Des sources de revenus
Quant à la rémunération, elle n’est pas censée poser problème, croit Me Geneviève Beauvais. Les produits d’épargne collective, l’assurance et les rentes prévoient tous des types de commissions ou encore des honoraires qui continuent d’alimenter le conseiller.
De son côté, Me Nancy Lachance, chef de la conformité à MICA, soutient que leurs conseillers ne se plaignent pas vraiment du fait que leurs clients à la retraite deviennent moins lucratifs. De fait, c’est même plutôt les plus jeunes conseillers débutants qui souffrent depuis la fin des commissions d’acquisition.
« Les plus vieux conseillers servent souvent des clients plus âgés, qui détiennent des actifs à gérer plus imposants, indique-t-elle. Donc, les conseillers tirent un revenu raisonnable des commissions de suivi. Ils ont aussi parfois moins de transactions à effectuer pour ces clients. »
Elle ajoute que les clients en décaissement recommandent régulièrement leur conseiller à de plus jeunes clients, que ce soit leurs enfants ou leurs petits-enfants. « Cela vient également contribuer au revenu du conseiller, donc il ne voit pas son client vieillissant comme un client peu payant », précise la chef de la conformité.
Les conseillers de MICA ne semblent pas non plus pressés de changer leur mode de rémunération pour passer de la commission aux honoraires, une tendance qui aurait pu accompagner le vieillissement de la clientèle. « Chez nous, les honoraires représentent 8 % de la rémunération, précise Me Lachance. C’est quatre fois plus qu’il y a deux ans, mais ça demeure marginal. »
La planificatrice financière et conseillère en sécurité financière à Planif-Globale Jacinthe St-Onge émet un son de cloche similaire. « Ces clients ne sont pas nécessairement moins payants, car ils détiennent des actifs sous gestion importants et achètent encore des produits. » Elle ajoute que lorsque les sorties de fonds équivalent à peu près au rendement des actifs sous gestion, les conseillers n’y perdent pas grand-chose.

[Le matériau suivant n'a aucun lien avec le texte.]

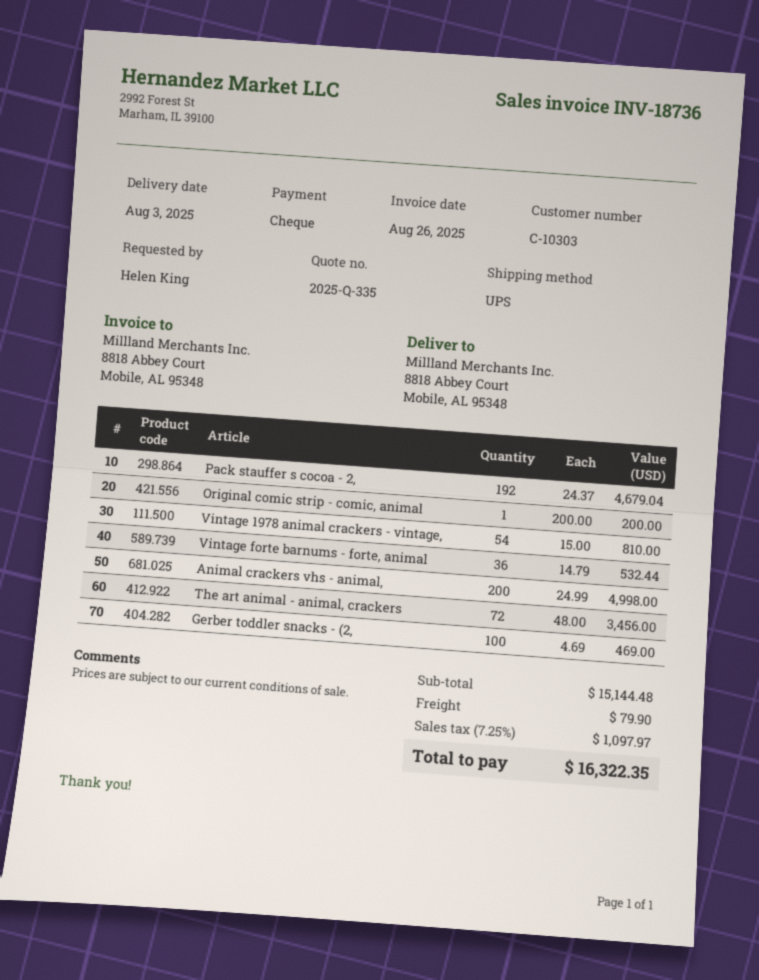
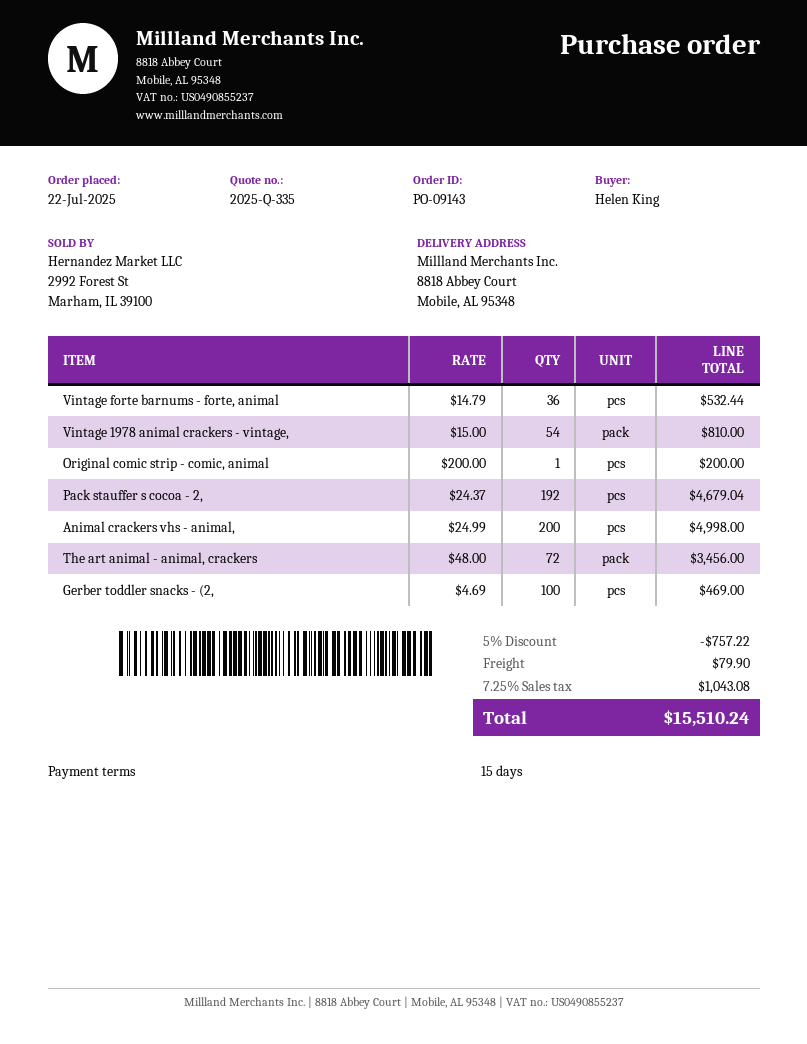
discount: none -> 5% = 757.22
tax: 7.25% = 1097.97 -> 7.25% = 1043.08
total: 16322.35 -> 15510.24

Évidemment, c’est une autre histoire dans une année comme 2022, pendant laquelle les marchés entraînent des pertes.
Un travail complexe
Les clients en période de décaissement exigent toutefois beaucoup de travail. Certes, il existe quelques logiciels pour appuyer les stratégies de décaissement, mais la quantité de facteurs à considérer et de scénarios possibles est si vaste qu’ils ne sont pas toujours d’un grand secours. « On doit travailler avec ses propres connaissances, en fonction des besoins et des attentes du client, car chaque stratégie de décaissement sera différente, souligne Jacinthe St-Onge. C’est une période dans laquelle le conseil prend vraiment toute sa valeur. »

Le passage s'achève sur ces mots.